Jan 30 2014
A 3-million dollar grant from the U.S. Department of Energy will allow a University of Oklahoma multi-disciplinary research team to develop a novel biomass conversion process to obtain a bio-oil compatible with refinery operations.
The OU-led team was one of four teams in the nation selected by DOE to move forward in the competition. Daniel Resasco, professor in the OU School of Chemical, Biological and Materials Engineering, and OU team members Richard Mallinson, Lance Lobban and Steven Crossley, will collaborate on the project with researchers at the Idaho National Laboratory, the University of Wisconsin and the University of Pittsburgh.
“The challenge is to develop a commercially-viable bio-oil that is non-corrosive and can be refined in the United States,” says Resasco. “To be competitive in the marketplace, we have to have a bio-oil that is more cost effective. Right now, it is not.”

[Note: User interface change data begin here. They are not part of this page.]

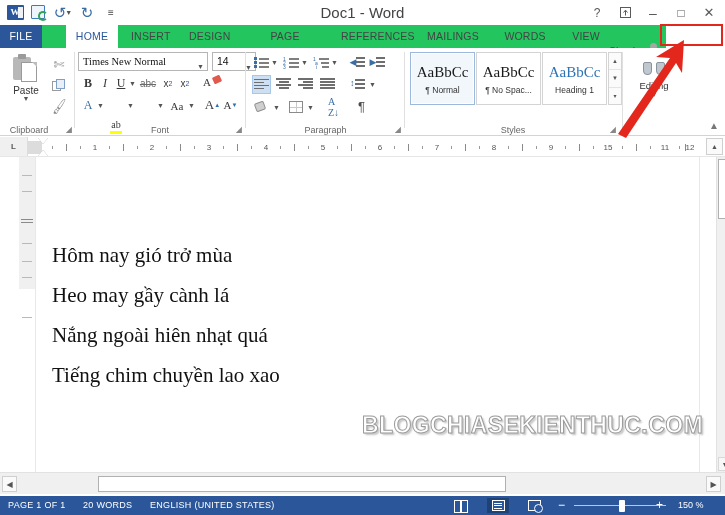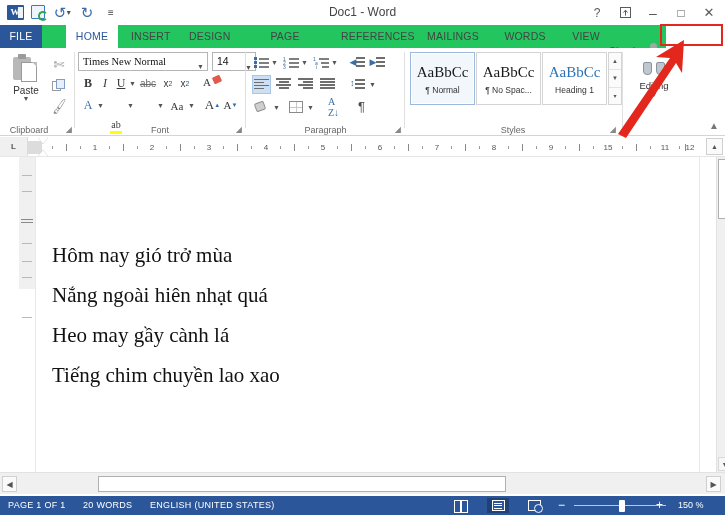--- a/index.html
+++ b/index.html
@@ -46,7 +46,7 @@
 
   .doc-title {
     position: absolute; left: 0; top: 0; width: 725px; height: 25px;
-    line-height: 25px; text-align: center; font-size: 12px; color: #444;
+    line-height: 25px; text-align: center; font-size: 15px; color: #444;
   }
   .wincontrols {
     position: absolute; right: 2px; top: 0; height: 25px;

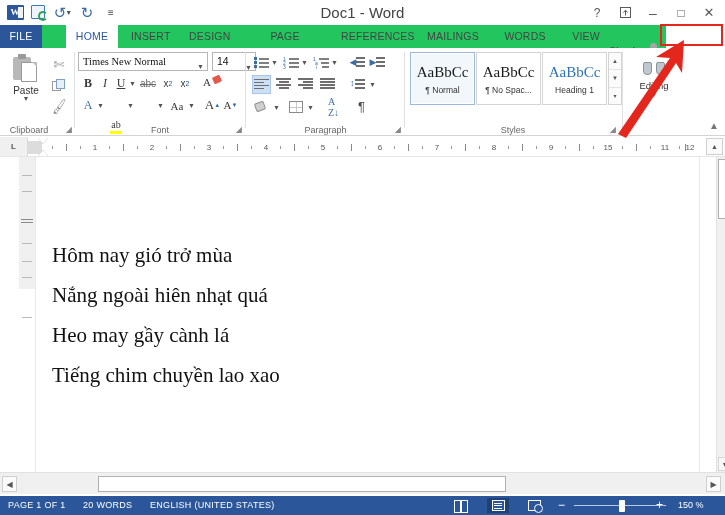--- a/index.html
+++ b/index.html
@@ -728,8 +728,8 @@
     <div class="page">
       <div class="poem">
         <div>Hôm nay gió trở mùa</div>
+        <div>Heo may gầy cành lá</div>
         <div>Nắng ngoài hiên nhạt quá</div>
-        <div>Heo may gầy cành lá</div>
         <div>Tiếng chim chuyền lao xao</div>
       </div>
     </div>

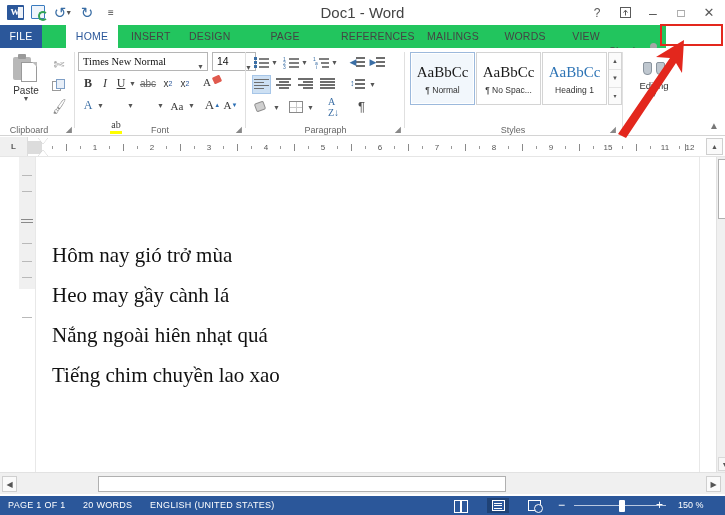--- a/index.html
+++ b/index.html
@@ -740,6 +740,7 @@
     </div>
   </div>
 
+  <div class="watermark">BLOGCHIASEKIENTHUC.COM</div>
 
   <div class="hscrollbar">
     <div class="hs-left">◀</div>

The approach proposed by OU provides significant improvement over existing commercial and previously proposed technologies. Existing processes have limitations that result in low-carbon yield or high-hydrogen consumption. A fundamental problem with these technologies is that the complex bio-oil presents different problems that cannot be solved with a single solution.

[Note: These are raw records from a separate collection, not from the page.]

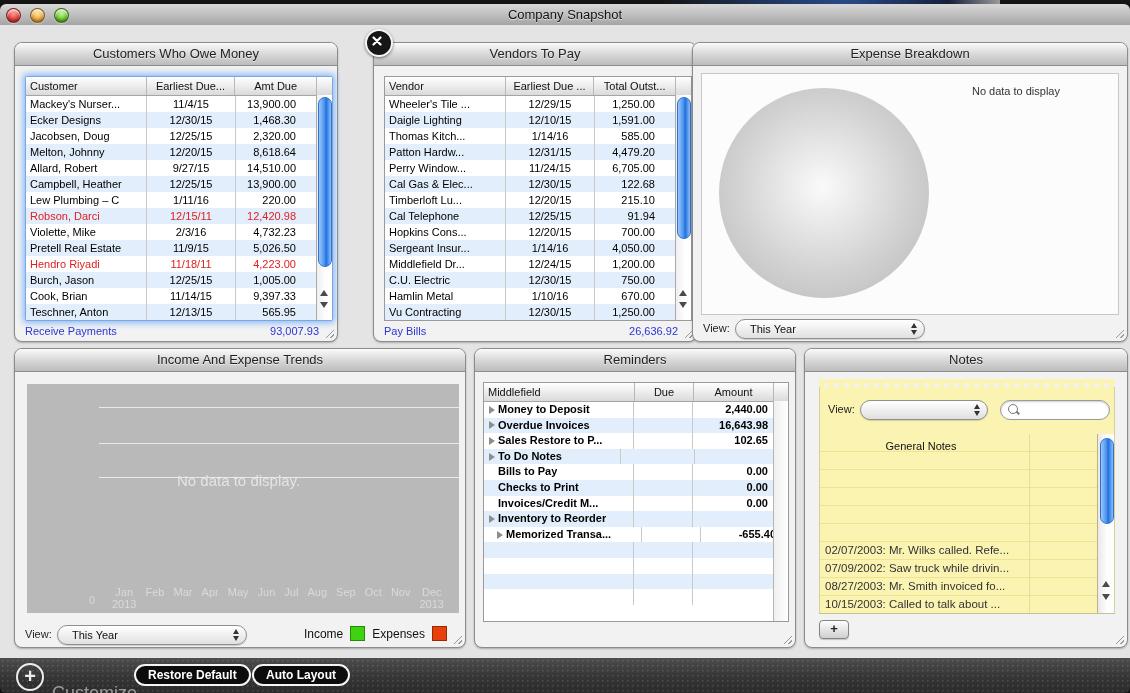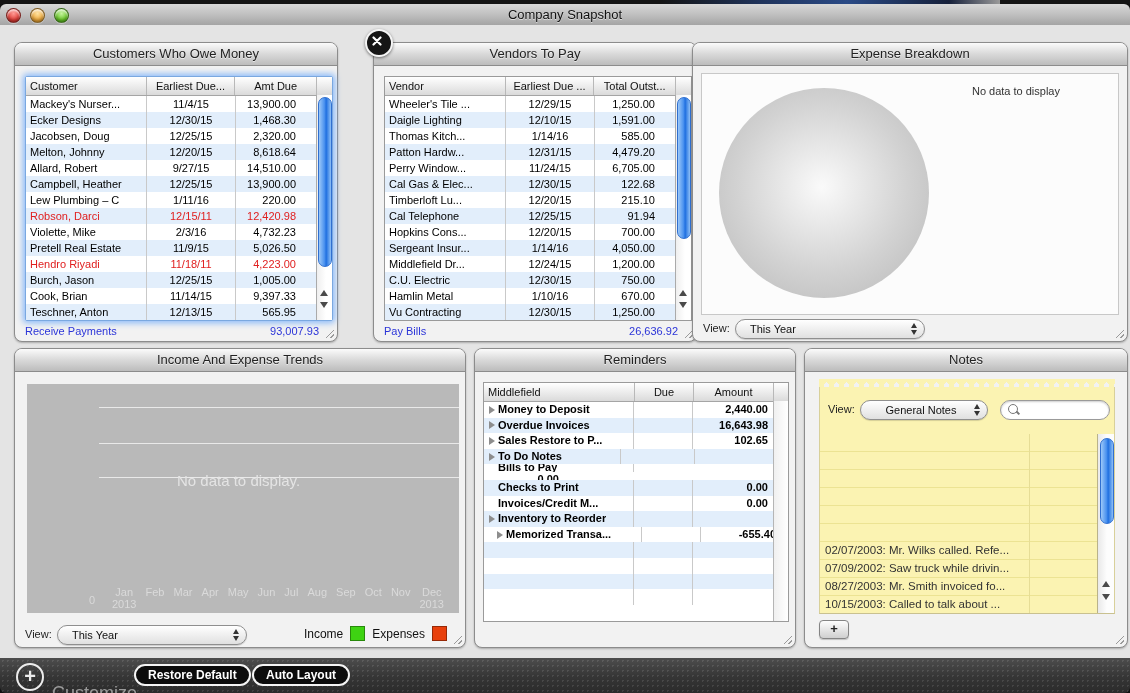--- a/index.html
+++ b/index.html
@@ -74,7 +74,7 @@
      background:linear-gradient(#ffffff,#e0e0e0);font-size:11px;line-height:18px;color:#111;
      box-shadow:0 1px 1px rgba(0,0,0,.15);}
   .dropdown .dtext{padding-left:14px;}
-  .dropdown.centered .dtext{text-align:center;padding:0 16px 0 10px;}
+  .dropdown.centered .dtext{text-align:center;padding:0 16px 0 10px;margin-top:36px;}
   .dd-arrows{position:absolute;right:7px;top:3px;display:flex;flex-direction:column;gap:2px;}
   .dd-arrows .a-up{width:0;height:0;border-left:3.5px solid transparent;border-right:3.5px solid transparent;border-bottom:5px solid #333;}
   .dd-arrows .a-down{width:0;height:0;border-left:3.5px solid transparent;border-right:3.5px solid transparent;border-top:5px solid #333;}

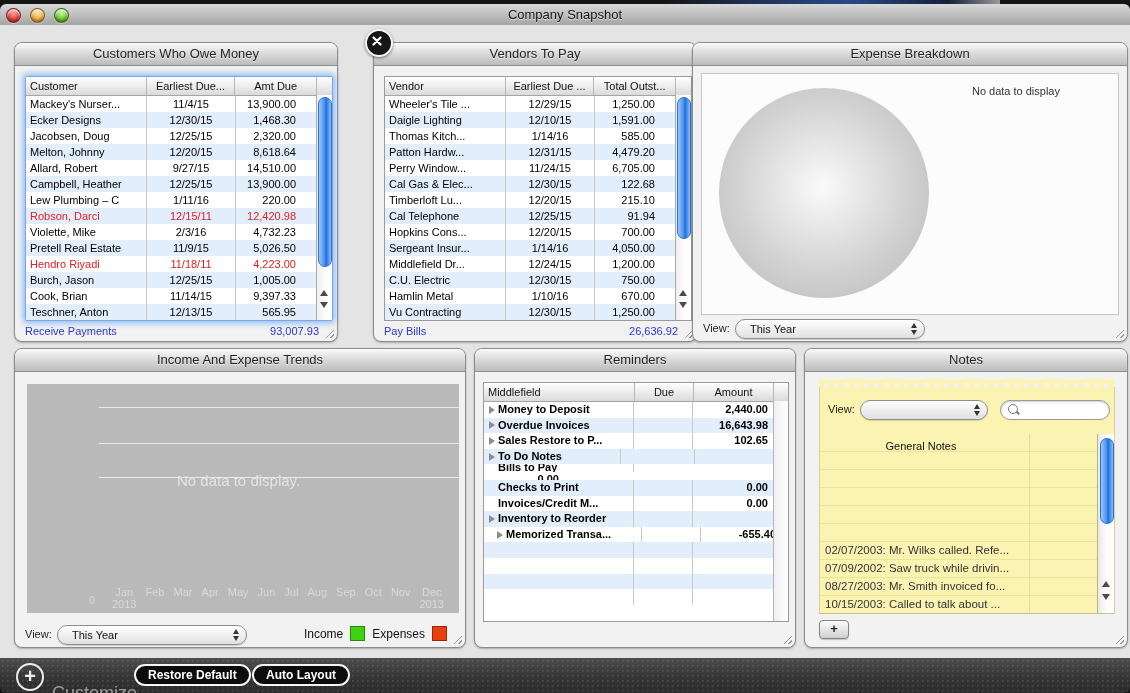--- a/index.html
+++ b/index.html
@@ -466,7 +466,7 @@
               <div class="cell r2"></div>
               <div class="cell r3"></div>
             </div>
-            <div class="trow" style="height: 15.6px; line-height: 15.6px; flex-direction: column;">
+            <div class="trow" style="height: 15.6px; line-height: 15.6px;">
               <div class="cell r1">
                 <div class="tri hidden"></div>
                 <div class="rlabel">Bills to Pay</div>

Resasco and his team have gained invaluable experience in this area through previous research and a grant from the DOE EPSCoR program, but the research focused mainly on the chemistry required to produce bio-oil. In the current grant, the chemistry will be applied in the development of a marketable product.
The project was funded by the DOE Energy Efficiency and Renewable Energy Bioenergy Technology Office through its Carbon, Hydrogen and Separation Efficiencies in Bio-Oil Conversion Pathways program.